DIY can work, but it is typically hard, costly, and slow, and it should not be prioritized unless it is a strategic business lever for your company. For most organizations, the faster path to reliability is adopting a solution that already has the operational scaffolding, safety controls, and production-grade integrations in place.
FAQs
What problems does AI solve for on-call?
AI for prod helps reduce noise, accelerate triage, and improve consistency in incident response by correlating signals, pulling context, and drafting a plan.
Does AI replace on-call engineers?
No. It reduces the repetitive burden and improves decision quality. The best model keeps execution human-controlled, especially for production changes.
Can AI automate remediation?
AI can suggest steps and, in limited cases, automate low-risk actions. A safer pattern is AI-led investigation with human-controlled execution.
How does AI fit into existing workflows?
Good tools integrate into Slack or Microsoft Teams, connect to observability platforms, and push updates into ticketing and CRM systems so team members do not need to change how they work.
What should we measure to know it’s working?
Look for reduced pages, faster time to diagnosis, improved routing accuracy, fewer escalations, better summaries, and less time-consuming post-incident follow-up.
Why Resolve AI
Resolve AI helps enterprises modernize on-call and production operations by turning noisy telemetry into clear, actionable insights into incidents, without taking control away from engineers.
What Resolve AI is built to do
- AI-led investigation that correlates signals across end-to-end observability data and production context.

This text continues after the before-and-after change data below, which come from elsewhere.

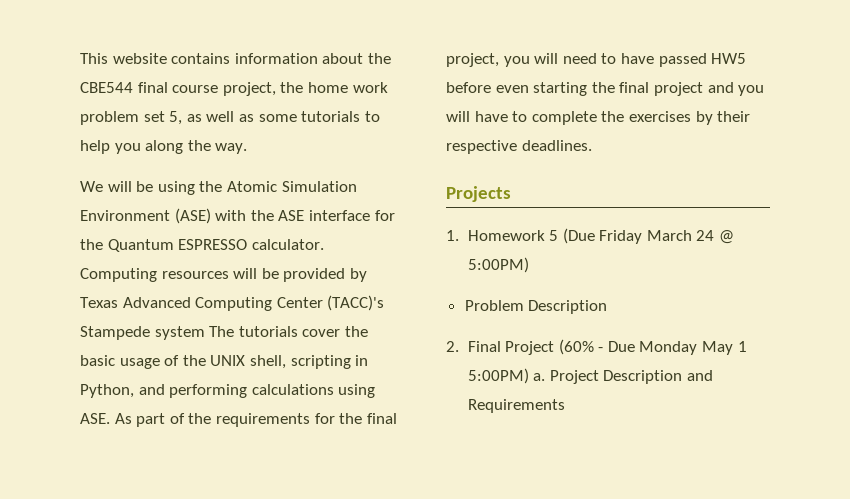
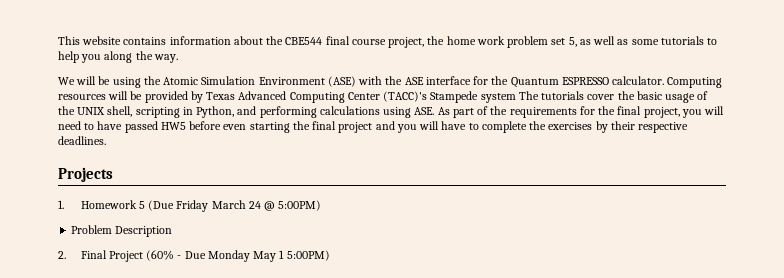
[533,370,713,384] [467,399,565,413] a. Project Description and Requirements -> (330, 255) none

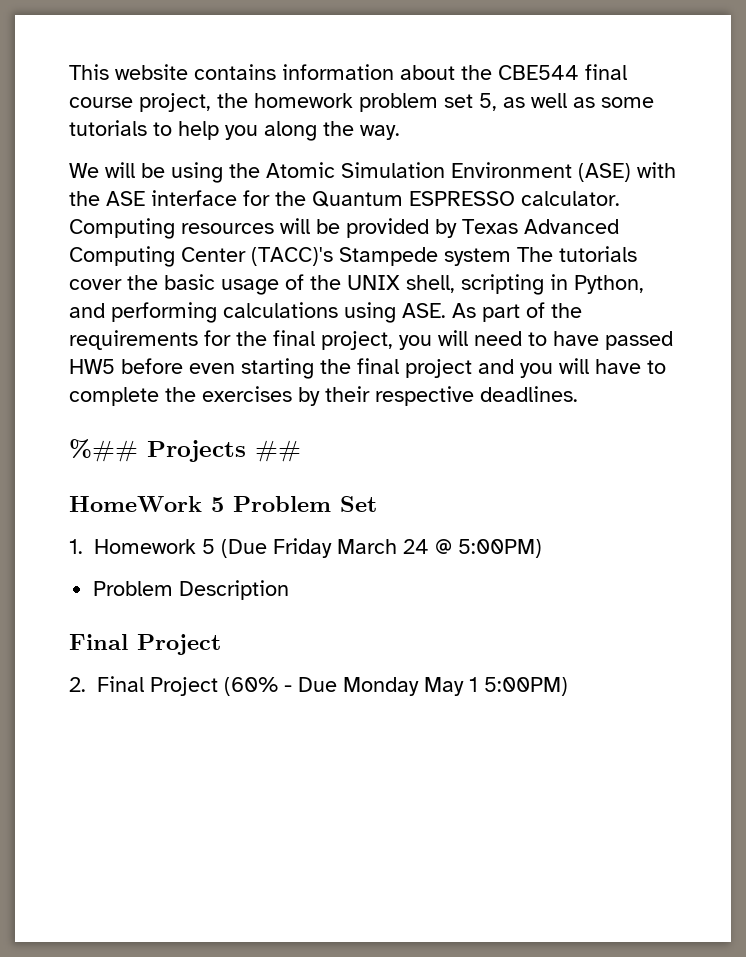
[446,36,505,45] home work -> [254,93,353,108] homework
(106, 140) none -> [69,439,138,462] %##
(113, 174) none -> [255,440,301,462] [69,496,377,512] ## // HomeWork 5 Problem Set
(173, 231) none -> [69,634,221,655] // Final Project

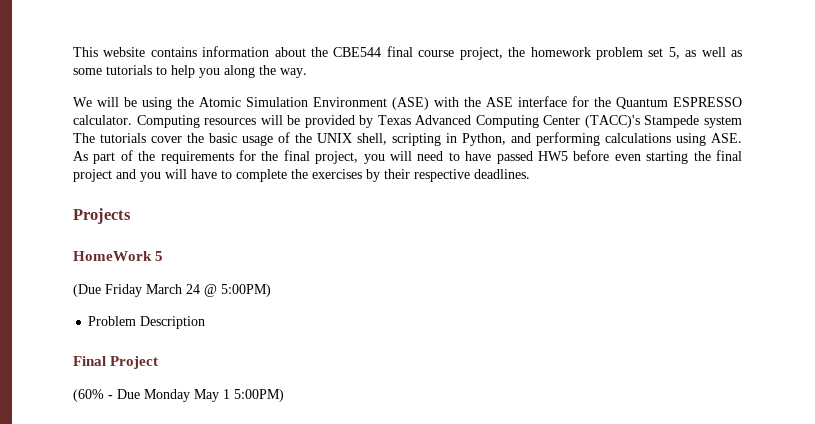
[69,439,138,462] %## -> (530, 174) none
[255,440,301,462] ## -> (131, 216) none
[233,496,377,512] [69,539,215,554] Problem Set // 1. Homework 5 -> (164, 256) //
[69,676,218,696] 2. Final Project -> (159, 362) none

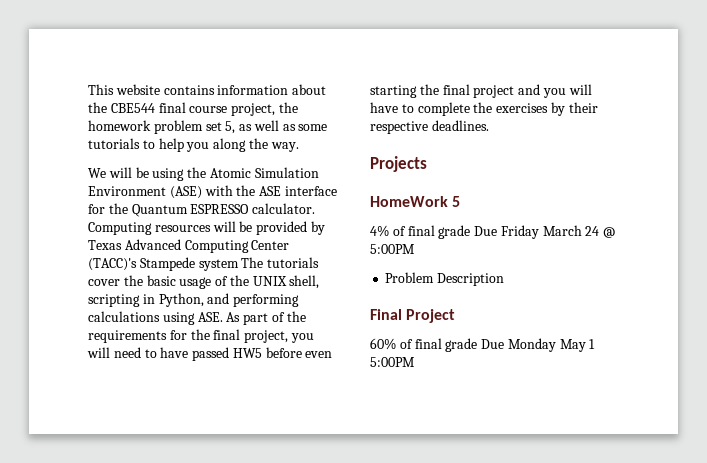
[73,284,101,297] (Due -> [370,225,498,239] 4% of final grade Due
[221,284,271,297] 5:00PM) -> [370,244,415,254] 5:00PM
[73,389,113,402] (60% - -> [370,338,478,352] 60% of final grade
[234,389,284,402] 5:00PM) -> [370,357,415,367] 5:00PM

- Fast, structured triage support that helps responders converge on likely causes sooner.
- Human-controlled execution, where Resolve AI generates remediation plans and recommended next steps, and your team decides what to change.
- Integrations that fit existing workflows, including Slack and Microsoft Teams, plus API access to embed outcomes into internal tools and operational processes.
Why this matters
When you reduce noise and shorten the path from alert to understanding, you improve reliability, reduce on-call load, and free your best engineers to focus on improving systems instead of repeatedly troubleshooting them.